An advantage for the American giants
According to research conducted by the National Bureau of Economic Research (NBER), the introduction of the GDPR has caused an 8% drop in profits for small European technology companies, while American multinationals – such as Google and Meta – have easily absorbed the costs of compliance. In other words, Europe has offered its market to the overseas giants on a silver platter.
Indeed, the regulatory burden of GDPR has required companies to equip themselves with expensive legal teams, implement complex consent management mechanisms, comply with often opaque data movement rules and face the constant threat of fines of up to 4 per cent of global turnover. Unsurprisingly, many start-ups have given up growing or even closed their doors.

An economy of fear
To make matters worse, a veritable ‘compliance ecosystem’ has developed, made up of consultants, law firms and professionals who have thrived on the complexity of the system, often to the detriment of the very innovation that Europe would like to promote. The result? Fewer apps, less competition, less ability to compete with the US and China in the key sectors of the future – from artificial intelligence to biotechnology.

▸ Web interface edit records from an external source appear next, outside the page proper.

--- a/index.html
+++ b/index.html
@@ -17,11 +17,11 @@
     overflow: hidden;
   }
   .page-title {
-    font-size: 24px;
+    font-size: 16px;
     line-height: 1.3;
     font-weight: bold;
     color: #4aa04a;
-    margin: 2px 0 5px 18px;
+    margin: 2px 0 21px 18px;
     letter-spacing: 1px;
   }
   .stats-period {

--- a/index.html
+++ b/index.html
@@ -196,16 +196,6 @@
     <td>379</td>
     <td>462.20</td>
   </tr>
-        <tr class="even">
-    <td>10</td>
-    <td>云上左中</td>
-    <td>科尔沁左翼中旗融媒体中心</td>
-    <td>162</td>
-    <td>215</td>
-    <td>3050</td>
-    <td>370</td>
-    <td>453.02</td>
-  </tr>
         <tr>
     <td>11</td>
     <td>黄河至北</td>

The paradox is obvious: a regulation that was created to rebalance the market has ended up distorting it further, fuelling a bureaucracy that has stifled the dynamism of younger companies.

Brussels changes course
But now something is moving. The European Commission has announced a plan to radically simplify the GDPR, aiming to:
– reduce the burden on small and medium-sized enterprises;
– clarify the conditions for legitimate use of data;
– simplify cross-border transfers;
– make the required documentation less onerous;
– adopt a more proportionate approach to sanctions.
This is an important step change, which fits into President Ursula von der Leyen ‘s broader plan for Europe’s ‘competitiveness compass’, an initiative to reduce regulatory overload and boost innovation.

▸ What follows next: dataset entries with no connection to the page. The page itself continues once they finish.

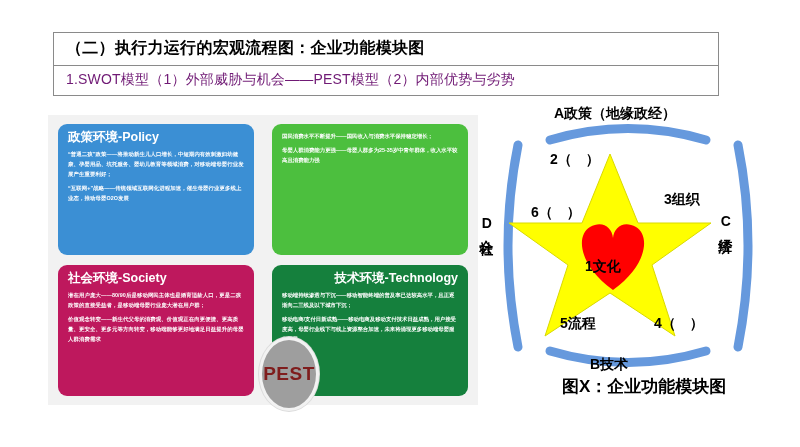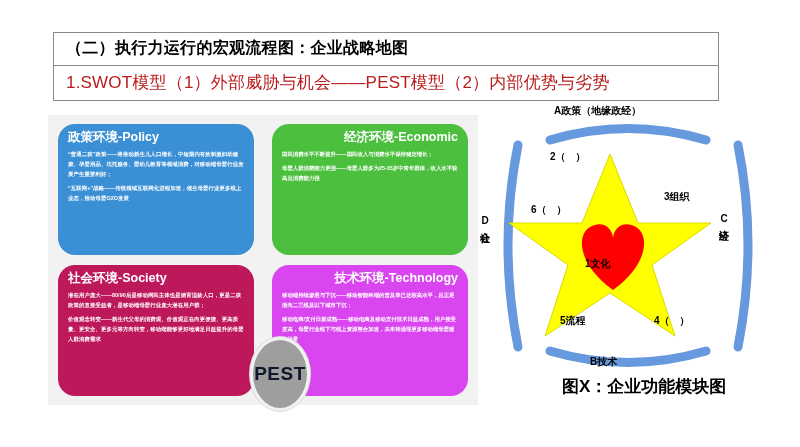--- a/index.html
+++ b/index.html
@@ -84,7 +84,7 @@
 <body>
 
 <div id="header">
-  <div class="hrow top">（二）执行力运行的宏观流程图：企业战略地图</div>
+  <div class="hrow top">（二）执行力运行的宏观流程图：企业功能模块图</div>
   <div class="hrow bot">1.SWOT模型（1）外部威胁与机会——PEST模型（2）内部优势与劣势</div>
 </div>
 

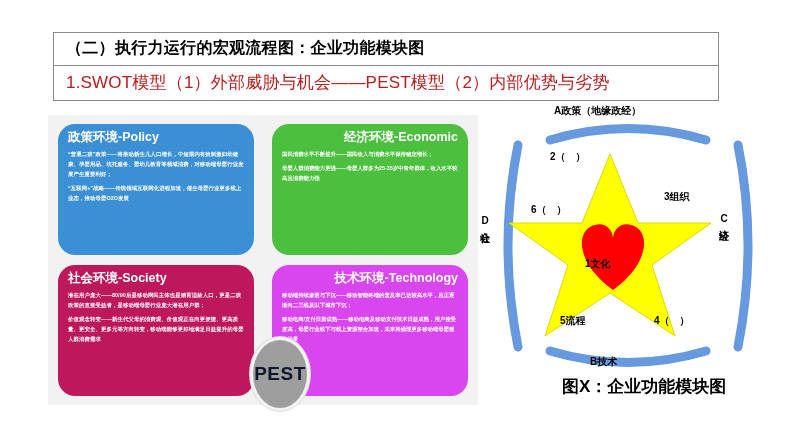--- a/index.html
+++ b/index.html
@@ -19,7 +19,7 @@
     font-size:16px;font-weight:bold;color:#000;letter-spacing:.3px;
   }
   #header .hrow.bot{
-    font-size:17px;color:#b91c1c;letter-spacing:.2px;
+    font-size:14px;color:#701a75;letter-spacing:.2px;
   }
   
   #pest-panel{

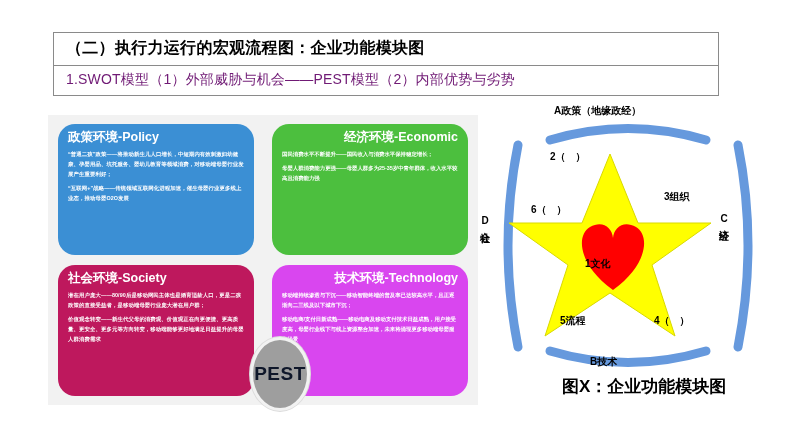--- a/index.html
+++ b/index.html
@@ -61,7 +61,7 @@
   }
   #star-svg{position:absolute;left:0;top:0;}
   .lbl{
-    position:absolute;font-size:10px;font-weight:bold;color:#000;
+    position:absolute;font-size:14px;font-weight:bold;color:#000;
     white-space:nowrap;line-height:1.05;
   }
   .lbl.vert{writing-mode:vertical-rl;text-orientation:upright;letter-spacing:-1px;}

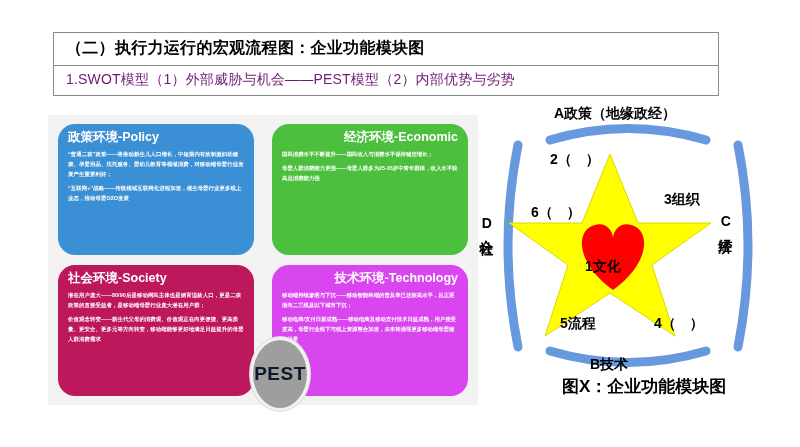--- a/index.html
+++ b/index.html
@@ -30,7 +30,7 @@
     position:absolute;left:10px;top:9px;width:410px;height:272px;
   }
   .quad{
-    position:absolute;width:196px;height:131px;border-radius:17px;
+    position:absolute;width:196px;height:131px;border-radius:9px;
     box-sizing:border-box;padding:7px 10px 6px 10px;color:#ffffff;
     overflow:hidden;
   }

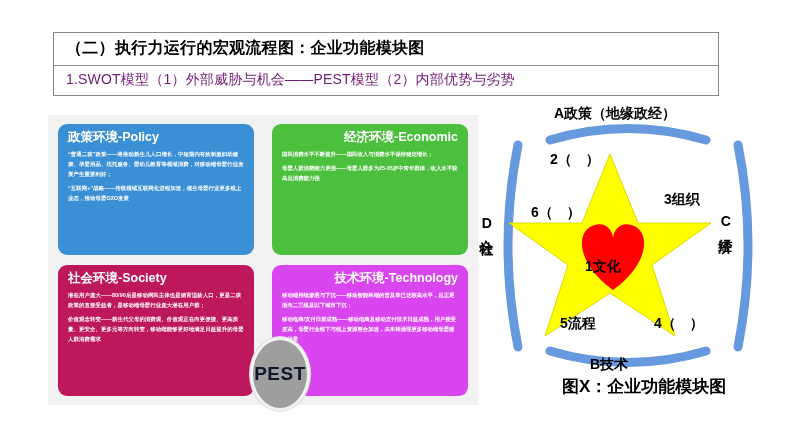--- a/index.html
+++ b/index.html
@@ -100,7 +100,6 @@
     </div>
 
     <div class="quad economic">
-      <div class="qtitle">经济环境-Economic</div>
       <div class="qbody">
         <p>国民消费水平不断提升——国民收入与消费水平保持稳定增长；</p>
         <p>母婴人群消费能力更强——母婴人群多为25-35岁中青年群体，收入水平较高且消费能力强</p>

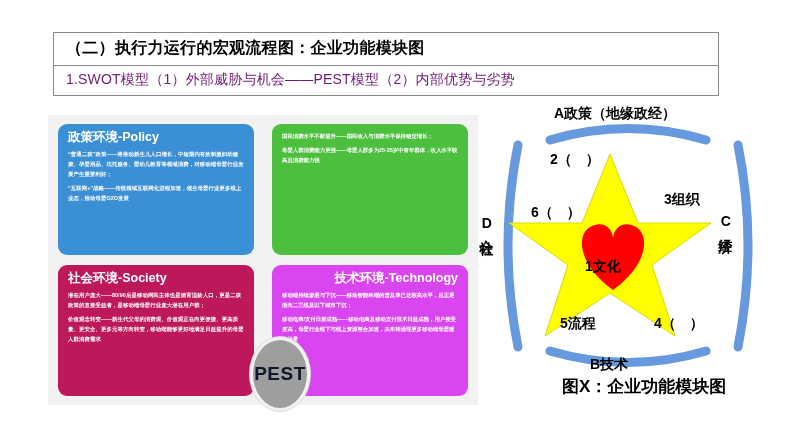--- a/index.html
+++ b/index.html
@@ -37,7 +37,7 @@
   .quad.policy    {left:0;   top:0;   background:#3b8fd4;}
   .quad.economic  {left:214px;top:0;   background:#4cbf3e;}
   .quad.society   {left:0;   top:141px;background:#be185d;}
-  .quad.technology{left:214px;top:141px;background:#d946ef;}
+  .quad.technology{left:214px;top:141px;background:#15803d;}
   .quad .qtitle{
     font-size:12.5px;font-weight:bold;line-height:1.1;margin-bottom:4px;
     white-space:nowrap;

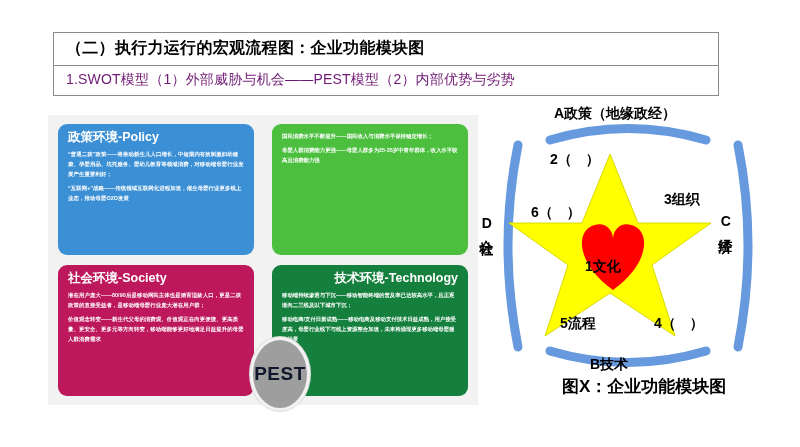--- a/index.html
+++ b/index.html
@@ -48,9 +48,9 @@
   .quad.policy .qbody,.quad.society .qbody{letter-spacing:.1px;}
   
   #pest-circle{
-    position:absolute;left:202px;top:222px;width:60px;height:74px;
+    position:absolute;left:211px;top:222px;width:60px;height:74px;
     border-radius:50%;background:#9e9e9e;border:3px solid #f2f2f2;
-    box-sizing:border-box;color:#0f172a;
+    box-sizing:border-box;color:#7f1d1d;
     display:flex;align-items:center;justify-content:center;
     font-size:19px;font-weight:bold;letter-spacing:.5px;
     box-shadow:0 0 0 1px #dcdcdc;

Even Mario Draghi, Italy’s former Prime Minister and a key figure in the European competitiveness debate, emphasised the need to lighten the GDPR to give SMEs breathing space and boost competition.

An opportunity not to be missed
Revising the GDPR does not mean abandoning privacy protection, but recognising that data protection cannot become an economic boomerang. Europe can no longer afford to lag behind: if it wants to become a leading player in innovation again, it must free its businesses from the regulatory shackles it has forged.
This new course could represent the end of a long and paralysing regulatory winter for the European technology ecosystem. It is time to give oxygen to those who want to build, innovate and compete. And perhaps, yes: ‘killing the GDPR’, in its current form, could indeed be the best decision taken by the European Union on digital matters in recent years.